The alliance, known as the Army of Conquest, began an attack against the villages on July 15, saying it was retaliation for a regime offensive on Zabadani, the last rebel-held bastion along Syria's border with Lebanon.
It said the attack would "give you a taste in the north of what our people are tasting in Zabadani."
Al-Nusra and many of its hardline allies consider Shiite Muslims to be heretical.
Elsewhere, the Observatory and Syrian state media reported deaths in rebel fire on the government-controlled portion of Aleppo city in northern Syria.
The Observatory said four people were killed, among them two children, and 20 others were wounded in the rebel shelling.
State media put the toll at three dead in the city, which has been divided between government control in the west and rebel control in the east since shortly after fighting erupted in Aleppo in mid-2012.
ISIS-free zone imminent?
Meanwhile, Al-Nusra Front has announced a surprise withdrawal from its front lines against its jihadist rival Islamic State (ISIS or IS) in areas along Syria's northern border with Turkey.
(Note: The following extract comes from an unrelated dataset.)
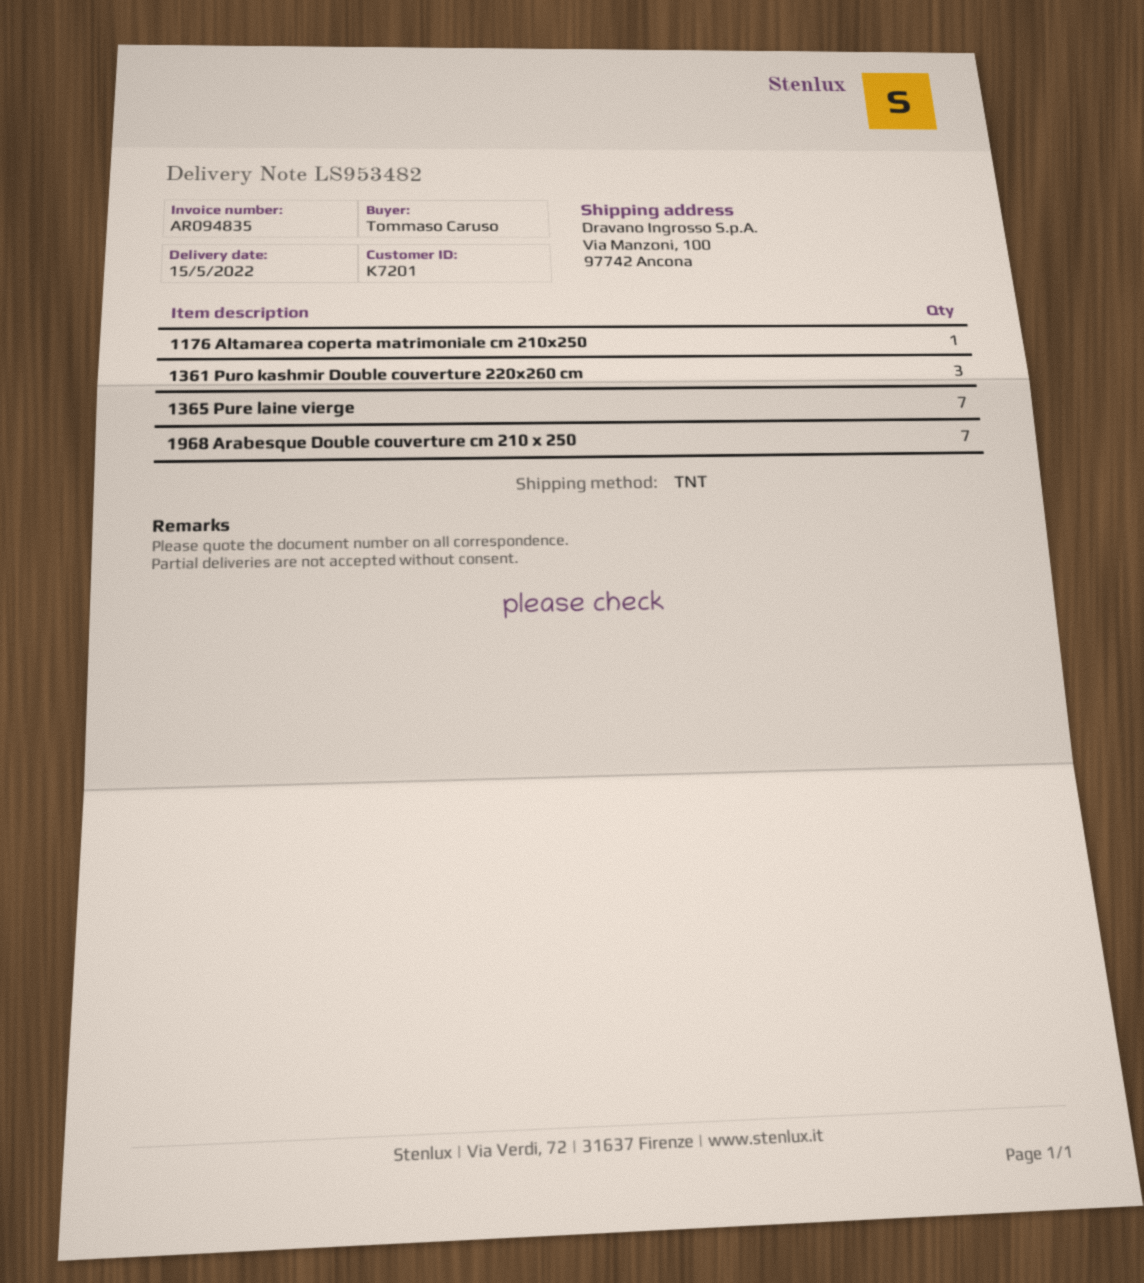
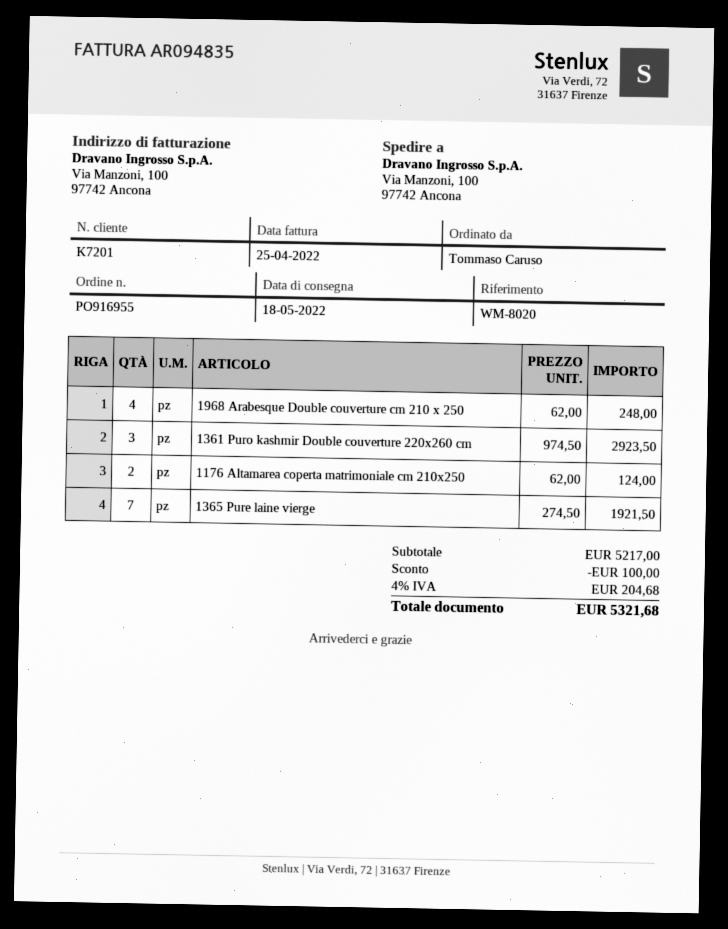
delivery date: 2022-05-15 -> 2022-05-18
1176 Altamarea coperta matrimoniale cm 210x250: 1 -> 2
1968 Arabesque Double couverture cm 210 x 250: 7 -> 4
It said the decision was being taken to avoid cooperating with a US-Turkish plan to create an ISIS-free zone in northern Aleppo province, along the Turkish border.
"We announce our withdrawal from our front lines with the 'khawarij' [Arabic for apostates, a term both ISIS and Nusra both use against each other - ed] in northern parts of Aleppo province," the group said in an online statement published Sunday.
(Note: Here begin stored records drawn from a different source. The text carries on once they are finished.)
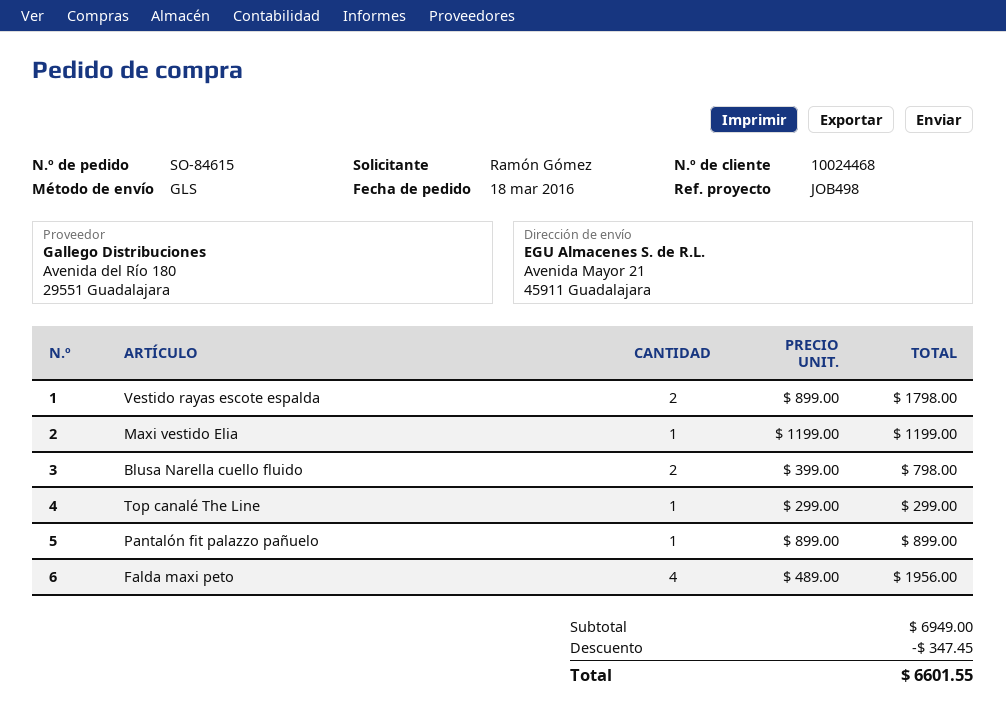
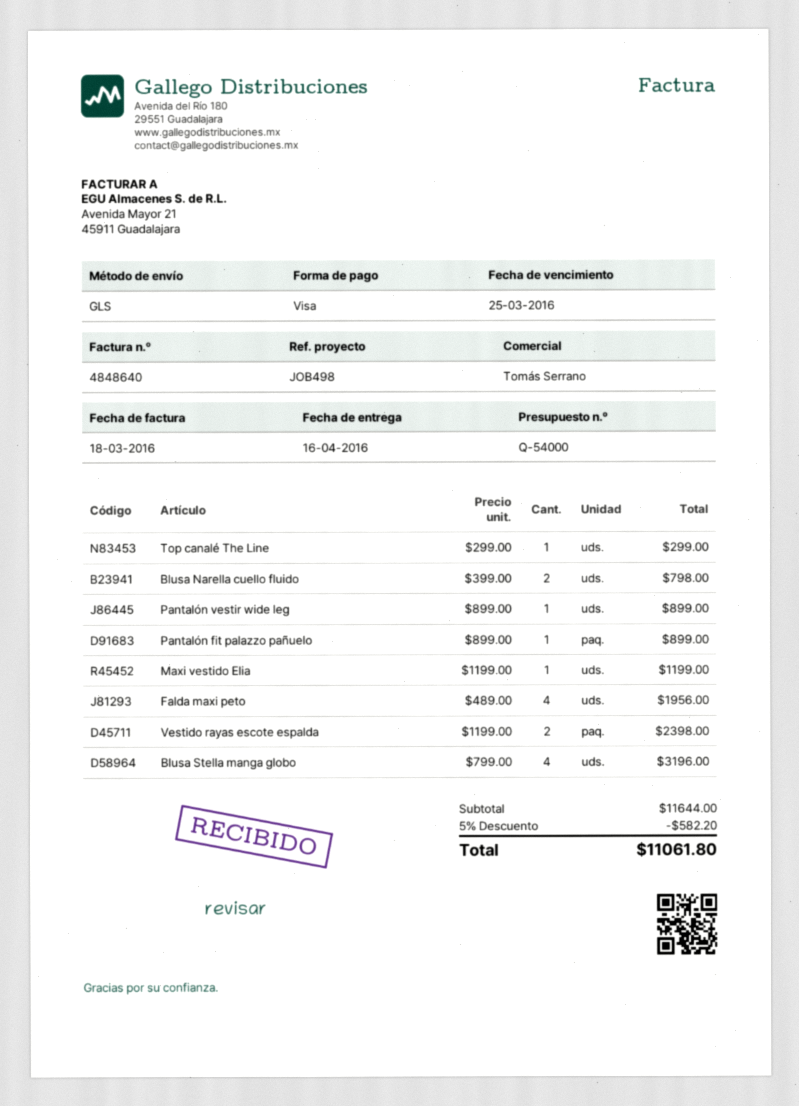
Vestido rayas escote espalda: 2 x 899.00 = 1798.00 -> 2 x 1199.00 = 2398.00
Pantalón vestir wide leg: none -> 1 x 899.00 = 899.00
Blusa Stella manga globo: none -> 4 x 799.00 = 3196.00
subtotal: 6949.00 -> 11644.00
discount: 347.45 -> 582.20
total: 6601.55 -> 11061.80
It did not specify which parts of the frontline with ISIS the group would withdraw from.
Al-Nusra is a key opponent of ISIS in the northern province of Aleppo along with its powerful Islamist ally Ahrar al-Sham.
The group said it was withdrawing in response to a US-Turkish decision late last month to implement an ISIS-free zone.
"Al-Nusra Front does not see entering this alliance, helping it, or coordinating with it as legitimate," the statement read.
It said the decision to create the ISIS-free zone was "not a strategic decision... made by the fighting groups, rather its primary goal is Turkey's national security."
Turkey, a key backer of a range of rebel groups in Syria, has agreed with Washington to work on expelling ISIS from a swathe of territory in northern Aleppo province.
The US-led coalition fighting ISIS, which now has access to Turkish bases for the first time, will provide air support, but the nature of the ground forces fighting against IS remains unclear.
But Turkey has previously been accused of turning a blind eye to ISIS activity on its own soil and along its border, and evidence suggests Ankara's Islamist government has been directly backing other jihadist groups, including Al-Nusra Front.
The Syrian Observatory for Human Rights monitoring group said Al-Nusra had so far fully withdrawn from the villages of Dalha and Harjaleh, which lie near the Turkish border.
"There are other villages that they officially withdrew from, but they stayed in the hands of Nusra's allies," said Observatory head Rami Abdel Rahman.
Aaron Stein, a non-resident fellow at the Atlantic Council research institute, said Al-Nusra's withdrawal could make it easier for Washington to work with ground forces in the would-be ISIS-free zone.
"The way I'm looking at it is Turkey influenced Ahrar al-Sham, which put pressure on Al-Nusra... to remove itself from the areas proposed in the buffer zone," Stein told AFP.
The Al-Nusra withdrawal makes it "more palatable for the US to give more support to rebel groups there," he added.
Few details have emerged on which armed opposition forces Ankara and Washington will partner with to enforce their ISIS-free zone.
Even if ground forces don't receive direct military support from the US, Stein said they could benefit from US-led air cover over the border area.
Despite the withdrawal, Al-Nusra will continue to have "influence" and allies - particularly Ahrar al-Sham - in the zone in question, Stein said.
Syria's conflict began with peaceful demonstrations in March 2011, but spiraled into a multi-front war that has become increasingly dominated by jihadist forces.